Enveloppée dans le manteau ténébreux de la nuit, je me perds dans ses méandres en quête de rédemption. J'ai un creux dans la poitrine qui vient se creuser jusque dans mon estomac et me donne des hauts le cœur. Je renifle entre deux hoquets, puis deux autres arrivent et avec ma manche, j'essuie le maquillage qui dégouline sur mes joues.

J'essaie d'oublier les regards accusateurs de mes amis, mais ils s'accrochent à ma rétine comme l'inévitable réalité dont je ne pourrais pas effacer les traces. Je sens le contrôle filer entre mes doigts et la peur m'écœure. Je murmure aux étoiles dans l'espoir d'être entendu.

— J'aimerais que tu sois là...

Je reste sans réponse. Alors mes pleurs se meuvent à nouveau en colère. Les poings serrés, je frappe encore et encore le béton. Je sens mes mains s'engourdir à mesure que ma peau se déchire.
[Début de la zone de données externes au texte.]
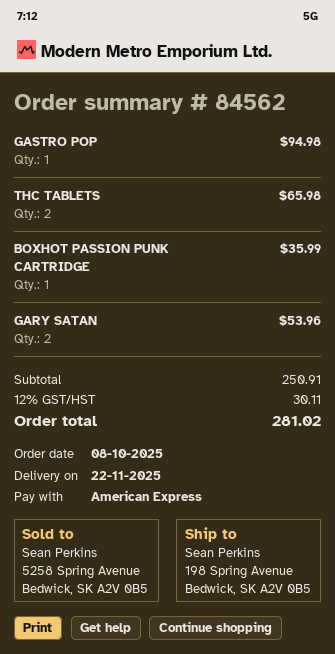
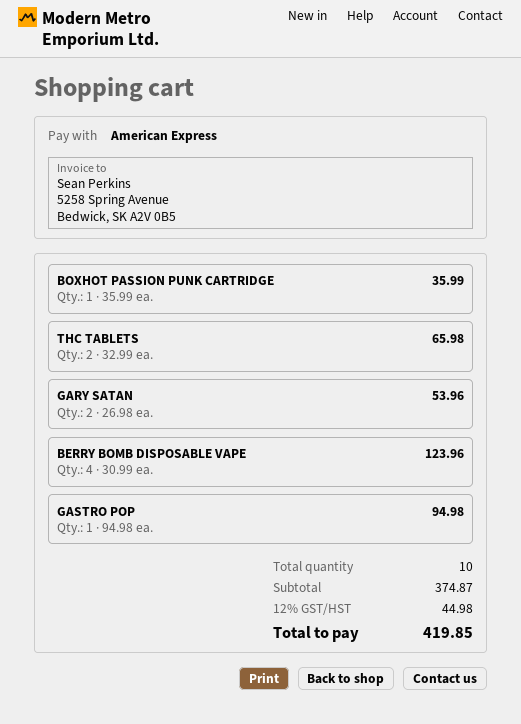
BERRY BOMB DISPOSABLE VAPE: none -> 4 for 123.96
subtotal: 250.91 -> 374.87
tax: 12% = 30.11 -> 12% = 44.98
total: 281.02 -> 419.85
Pour la première fois, quelque chose s'exprime. C'est monstrueux mais je ne peux pas l'arrêter. Cette chose est devenue trop grosse pour que je la garde au fond de moi. Je dois lutter pour reprendre le dessus sur mon âme qui se fragmente. Est-ce que je deviens folle ? Peut-être suis-je en train de toucher du doigt la douleur qui a mené mon amie à l'overdose fatale.

Sht.

Je reviens au calme. Il m'a semblé que le silence me parlait. Déchirant le vide, des pas résonnent plus loin et s'approchent dangereusement de moi. Mon cœur me serre la poitrine lorsque j'identifie le cliquetis distinct de la chaîne pendue à la ceinture de celui qui marche à ma rencontre. Chaque pas résonne avec lourdeur, comme un rappel sinistre de nos échanges secrets, et réveille les souvenirs douloureux que je cherche à enfouir au fond de moi.

Barre-toi...

Tina ?

L'appel retentit au loin. Je lève ma tête vers l'ombre d'Elliot qui se dessine devant moi, éclairée par la faible lueur des lampadaires qui nous observent. Je serre mes jambes contre ma poitrine mais mon mutisme ne l'arrête pas.

Je n'ai pas le choix.

— Fous-moi la paix, Myers !

Je le repousse avec toute la détresse qui me torture. Désarçonné, il s'arrête. La dernière fois qu'on s'est laissés, c'était avec la promesse que je l'inviterai à manger.

— Qu'est-ce qui te prend, Tina ?

— Je sais ce que Mary a pris quand elle a sauté de la fenêtre. Ma voix se brise et je m'arrête un instant avant de reprendre. Je sais que c'est toi qui lui as vendu !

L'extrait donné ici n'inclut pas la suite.